YOUR TASK:
Exactly the lines from the one containing "text: multiple ->" through the end of the listing must make up the answer, with no pictures included.

PROVIDED DATA:
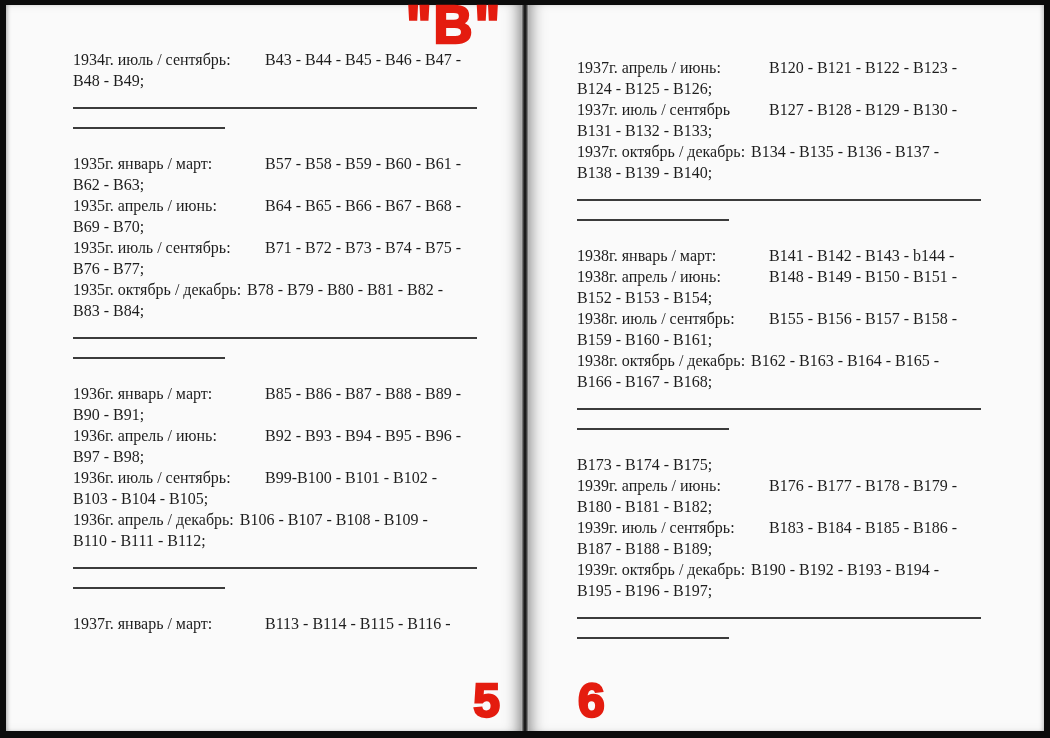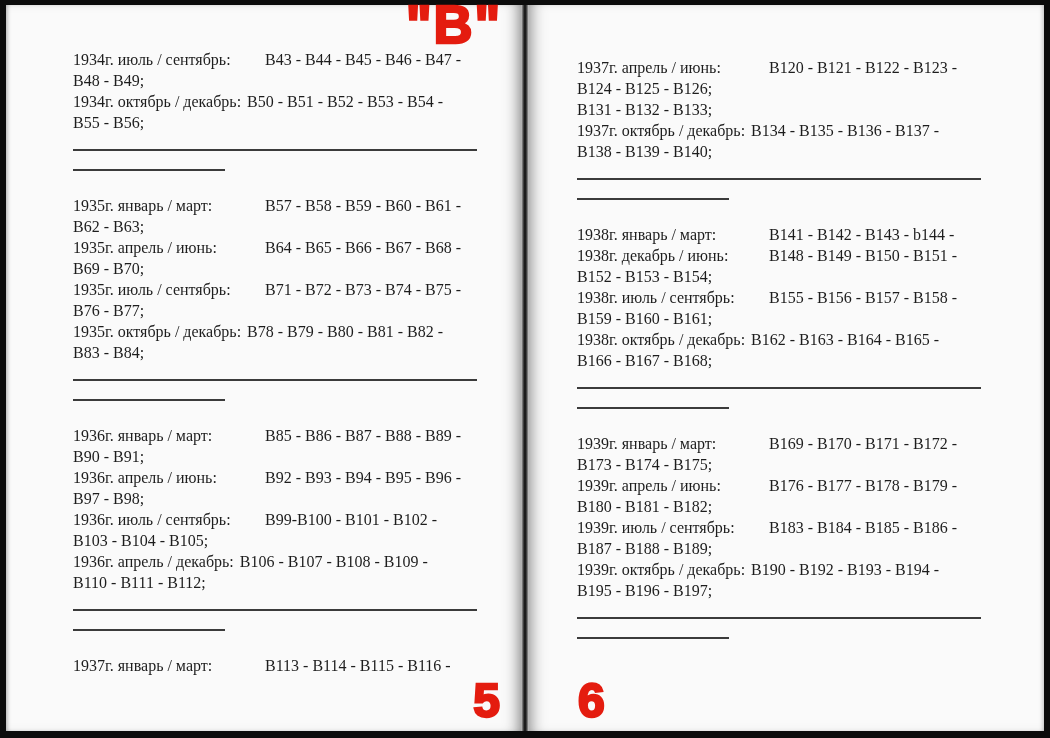"1934г. октябрь / декабрь: B50" div.entry { html: <div> <div><span>1934г. октябрь / декабрь:</span><span>B50 - B51 - B52 - B53 - B54 -</span></div> <div>B55 - B56;</div> </div> -> none }
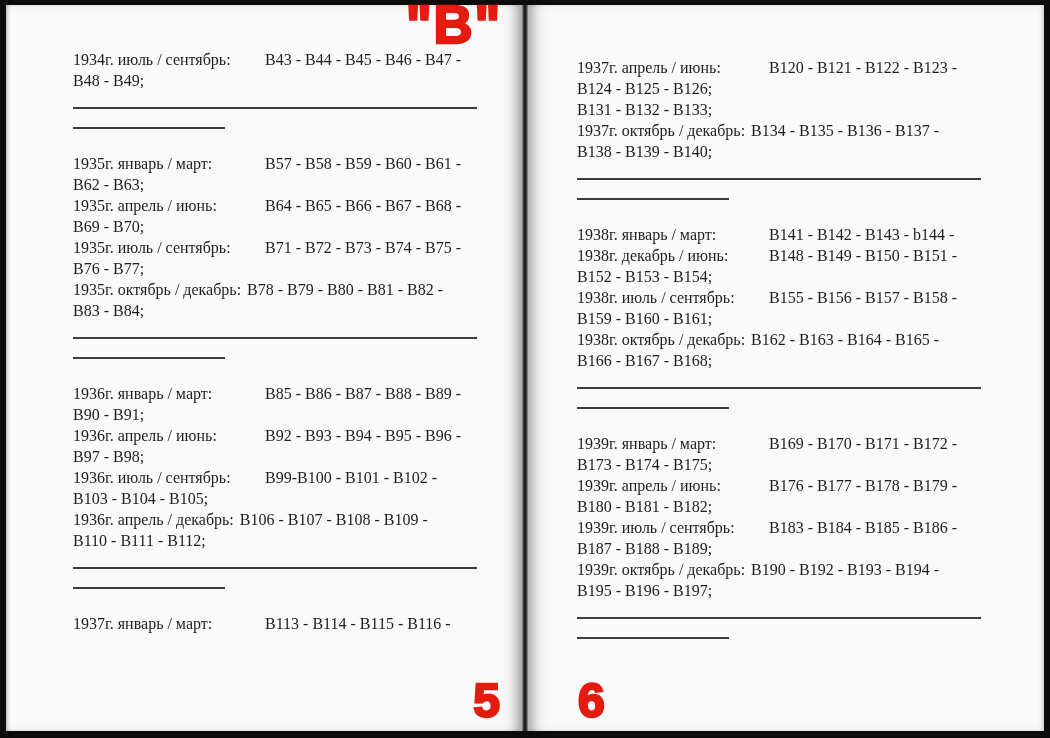"1937г. июль / сентябрь B127" div.line { html: none -> <div><span>1937г. июль / сентябрь</span><span>B127 - B128 - B129 - B130 -</span></div> }
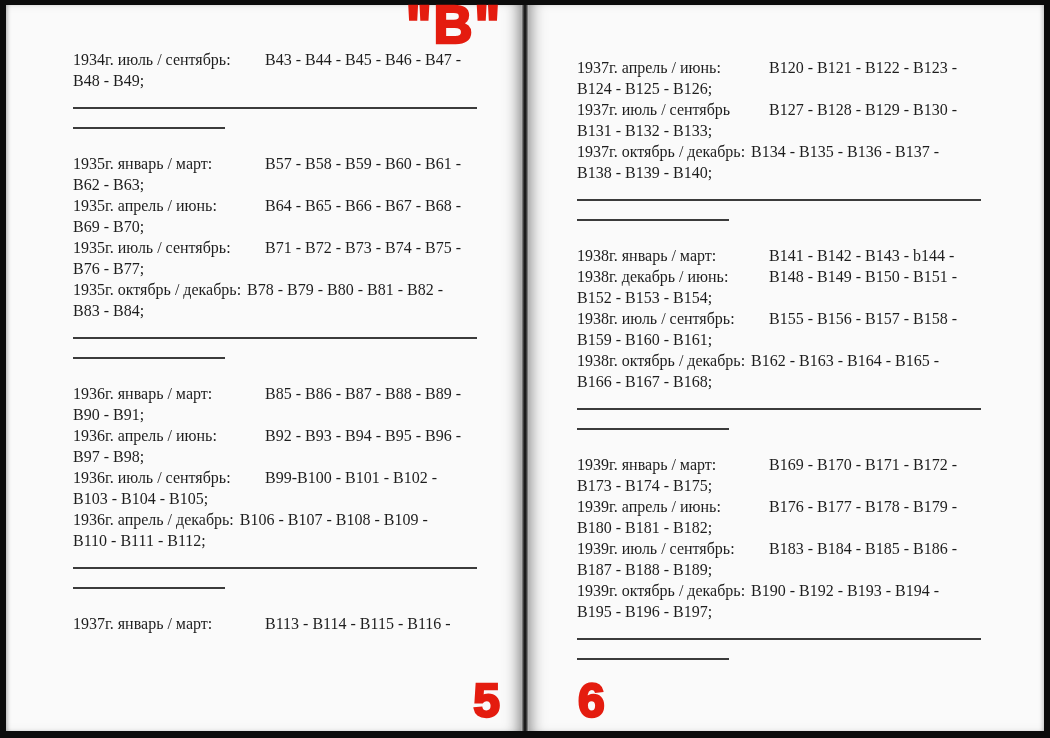"1938г. декабрь / июнь:" span.label { text: декабрь -> апрель }
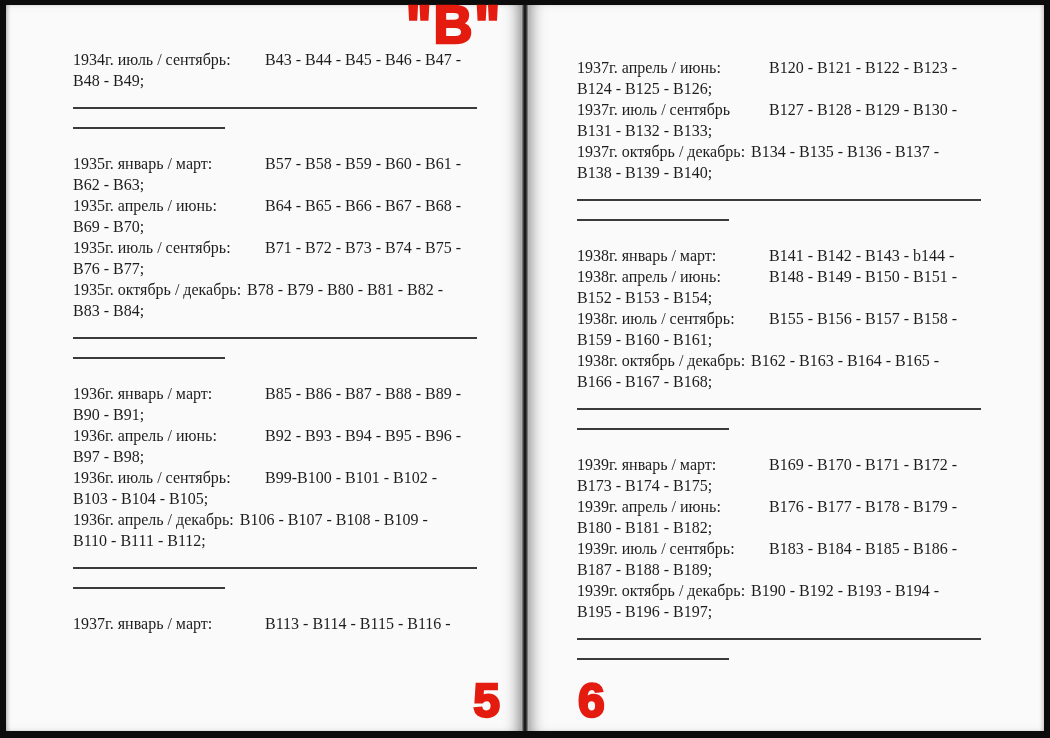"1939г. январь / март: B169" div.line { html: <div><span>1939г. январь / март:</span><span>B169 - B170 - B171 - B172 -</span></div> -> none }
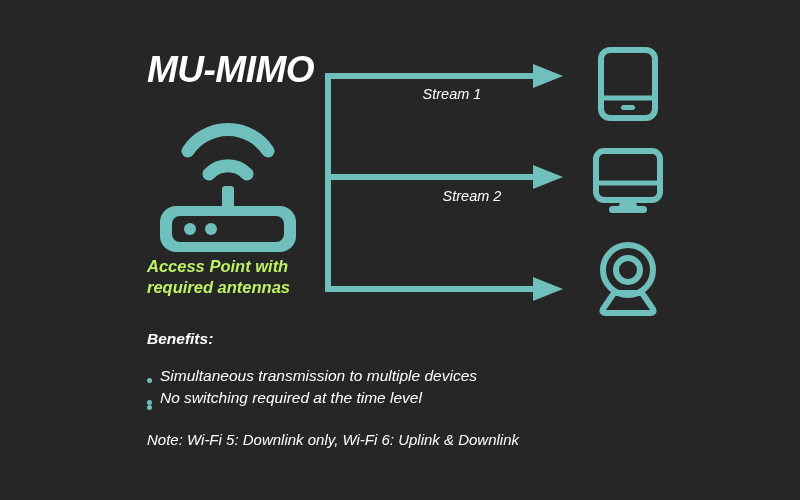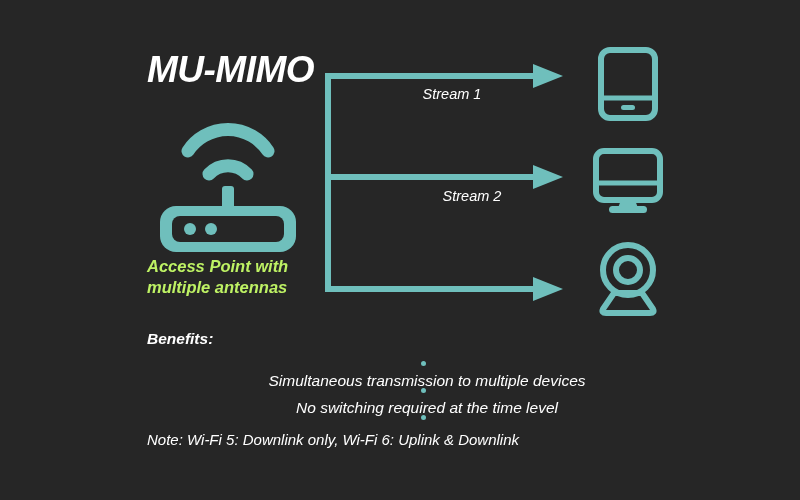"multiple antennas" div { text: multiple -> required }
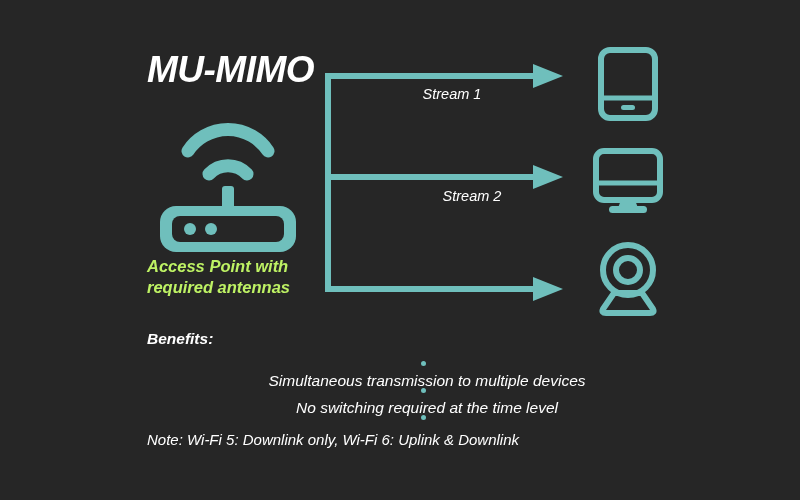"Simultaneous transmission to multiple" .bullet-row { align-items: center -> flex-end; flex-direction: column -> none }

RESPONSE TO THIS TASK:
"multiple antennas" div { text: multiple -> required }
"Simultaneous transmission to multiple" .bullet-row { align-items: center -> flex-end; flex-direction: column -> none }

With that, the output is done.